Le 19 novembre, c’était la journée internationale de l’homme. La manifestation existe depuis 1999, mais pourtant (et sans explication) il a fallu attendre ce mardi pour la voir relayée par à peu près tous les médias alors qu’elle ne fait du bruit chaque année que dans les pays anglo-saxons. Six jours avant la journée internationale de lutte contre les violences faites aux femmes, on s’interroge donc sur les inégalités subies par le sexe fort.

Passons sur le concept saugrenu de journée de l’homme (qui n’a pas tant de mal à se faire entendre le reste de l’année, admettons-le, même s’il est important de souligner que les hommes sont au même titre que les femmes engoncés dans des assignations sociales de genre, comme je le dis régulièrement ici). Voyons plutôt ce qui a bien pu se passer le 19 novembre.
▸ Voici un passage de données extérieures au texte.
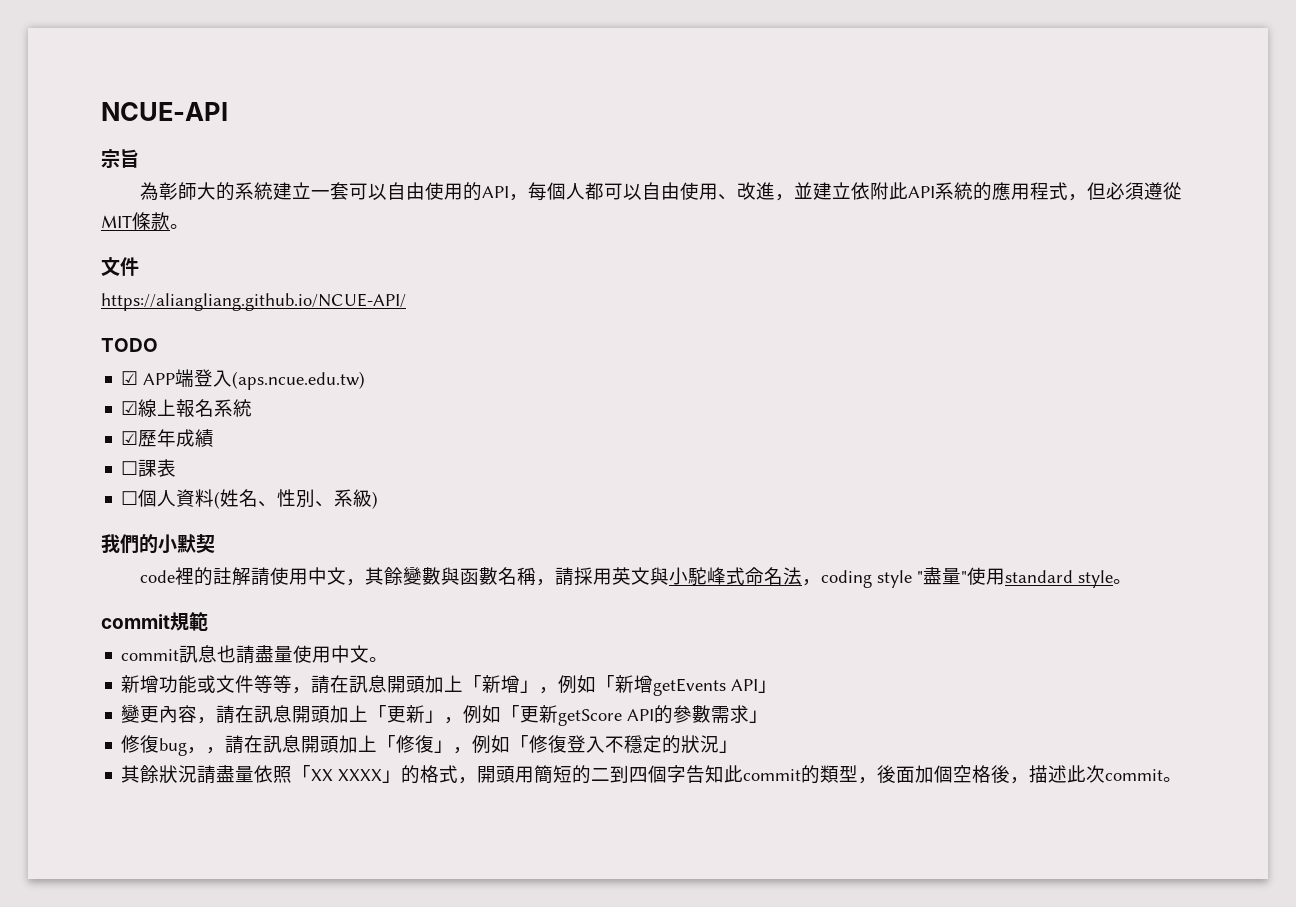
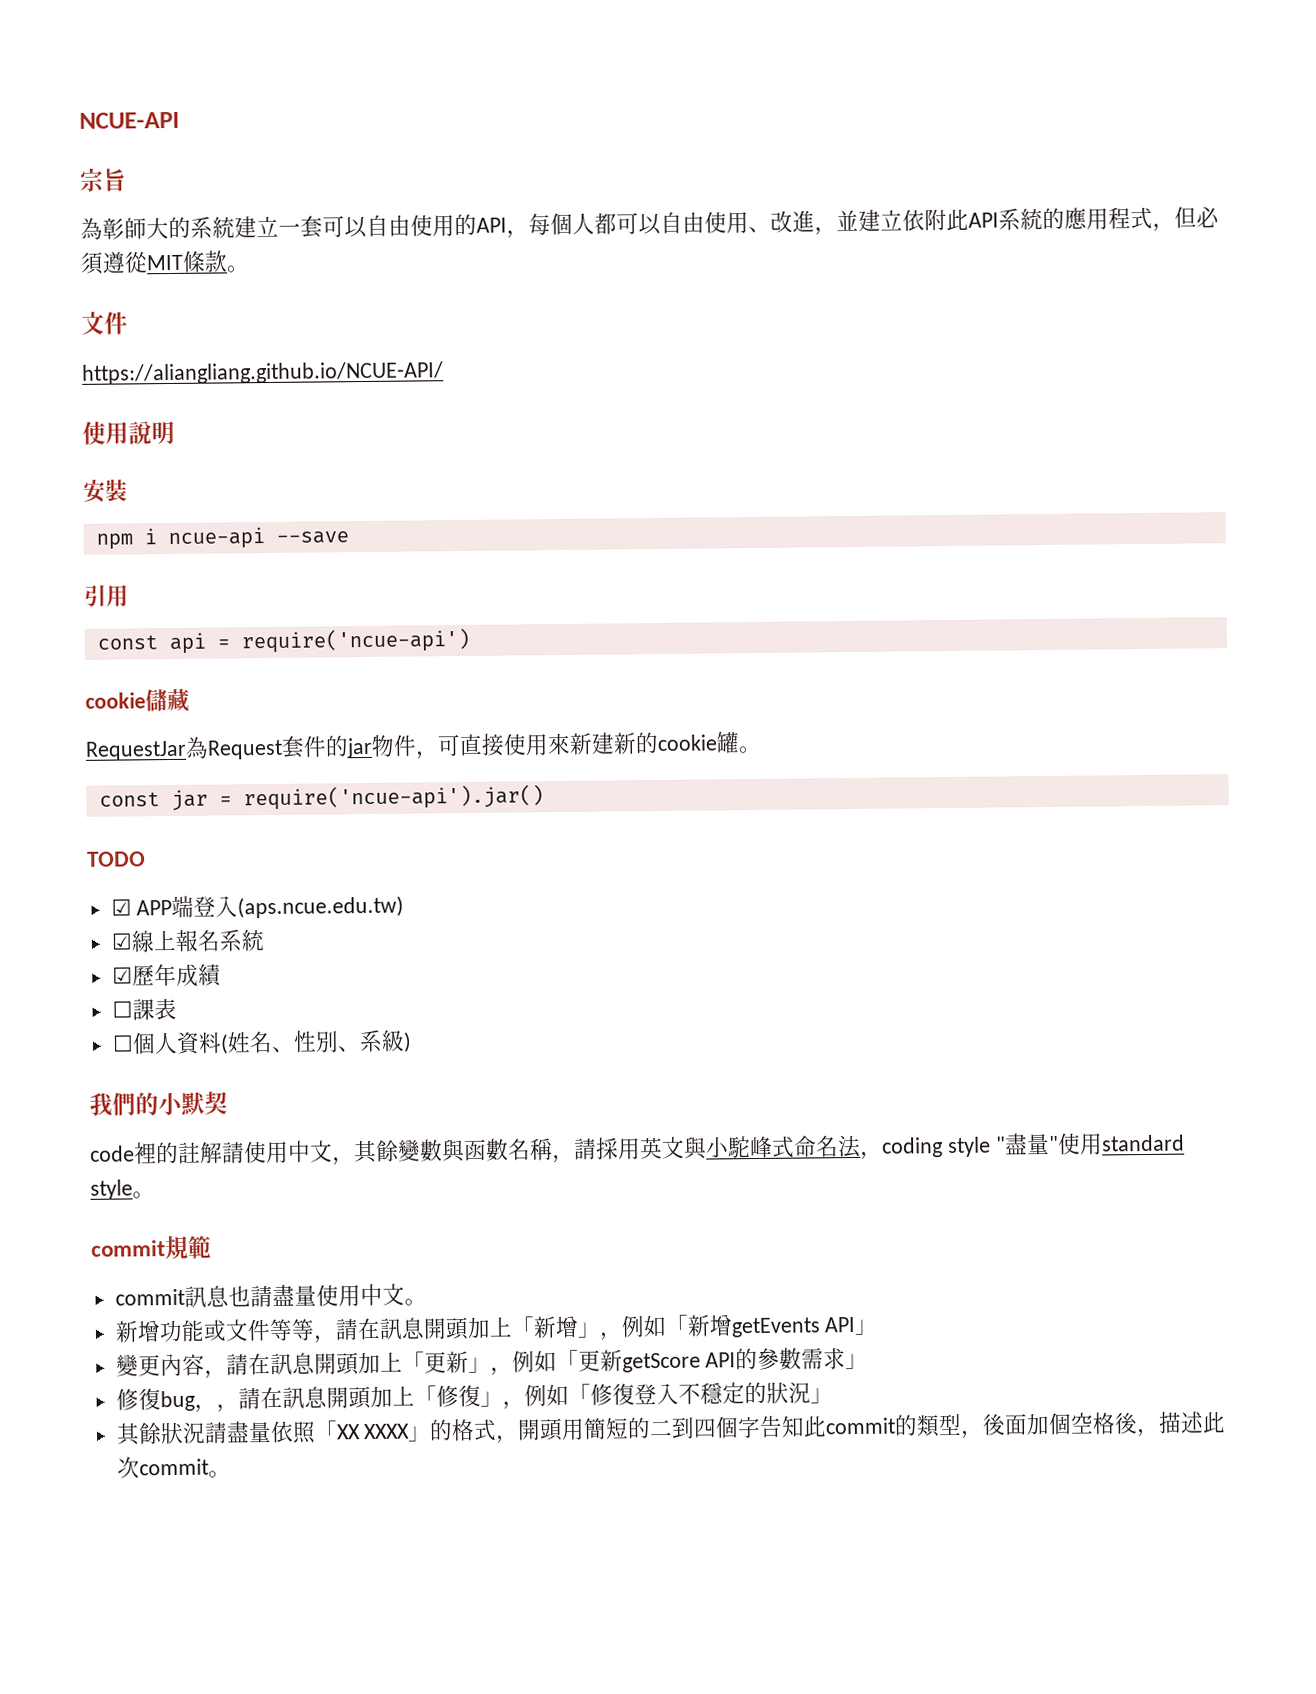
(406, 302) none -> [82,420,175,445] [83,479,128,503] [95,527,349,550] [84,584,129,607] [96,627,470,655] [85,688,190,713] [85,731,762,761] [98,784,544,812] // 使用說明 // 安裝 // npm i ncue-api --save // 引用 // const api = require('ncue-api') // cookie儲藏 // RequestJar為Request套件的jar物件，可直接使用來新建新的cookie罐。 // const jar = require('ncue-api').jar()

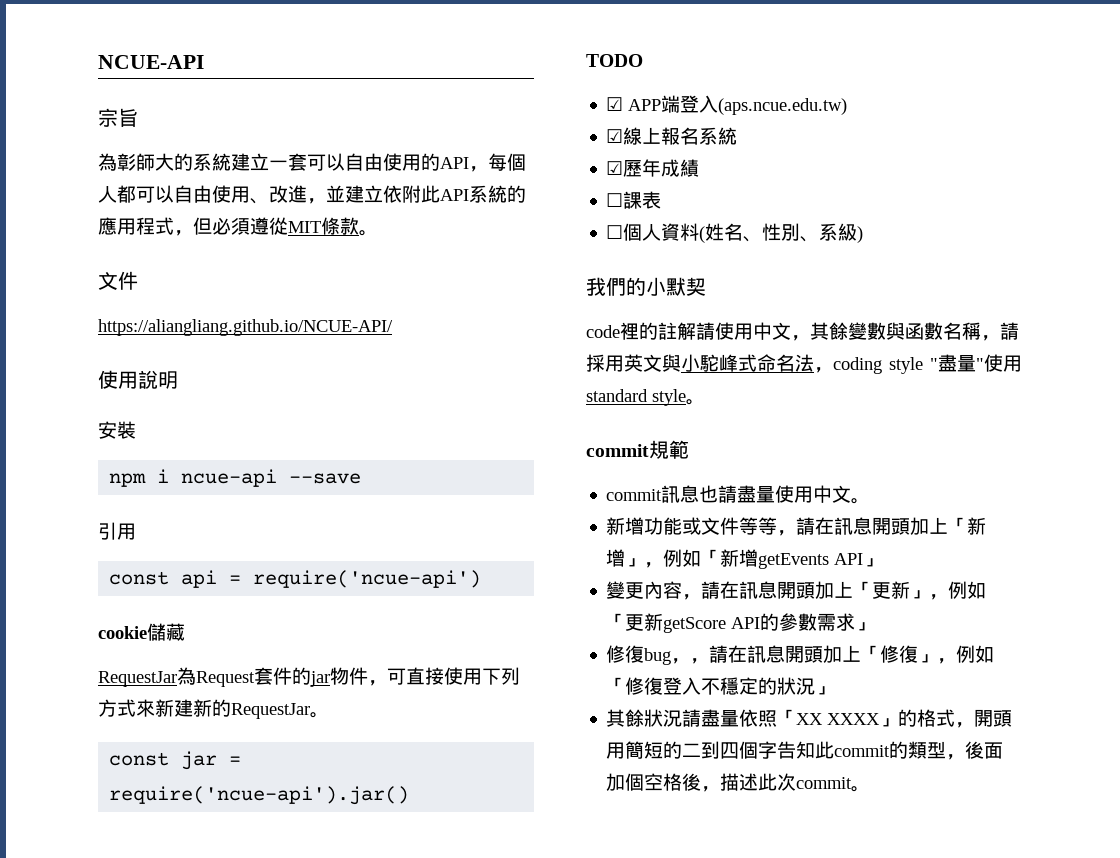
(549, 745) none -> [482,667,520,685] [98,699,136,717] 下列方式
[657,731,740,754] cookie罐 -> [231,703,310,719] RequestJar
Et bien, au delà de quelques visuels débiles repérés outre-Atlantique, qui ne servent en rien l’objectif de lutter contre les stéréotypes masculins, pas grand chose. Par contre, les Belges ont bien fêté ça. La chaîne de magasins de bricolage Gamma a mis le paquet pour attirer le chaland dans ses rayons : la marque a invité ses clients mâles à participer à une séance photo entourés de femmes légèrement vêtues.

Le spot publicitaire, qui n’est pas sans rappeler le très élégant Satisfaction de Benny Benassi (mais si, rappelez-vous), nous gâte avec trois gonzesses déguisées en chats puputes qui jouent les Bricol’Girls. Face au tollé qui a suivi la diffusion de la pub, la marque a fait marche arrière, proposant finalement à ses clients de poser avec un modèle masculin.

Ce raccourci « journée de l’homme = fête de l’homme = cadeau sexiste à souhait », ça ne vous rappelle rien ? Moi, si. L’année dernière, pour la journée internationale des droits des femmes, le stade rennais offrait aux femmes une place à 5€ et leur proposait de venir « vibrer », photo de sextoy à l’appui.


Et cette démarche biscornue est loin d’être un cas isolé puisque chaque année, le 8 mars est un prétexte marketing usé jusqu’à la corde. L’ironie va très loin puisque l’année dernière, on nous offrait, dans le désordre, un gommage, une crème anti-âge, un bracelet, une vidéo pour « apprendre à séduire un homme », un protège-slip ou un coussinet d’allaitement. Bonne fête madame…  

Alors, pour la journée internationale du handicap (le 3 décembre), on offre des fleurs à son voisin tétraplégique ? Et le 21 mars (journée contre le racisme), on dit « bonne fête » à son ami noir ? Je ne crois pas, non.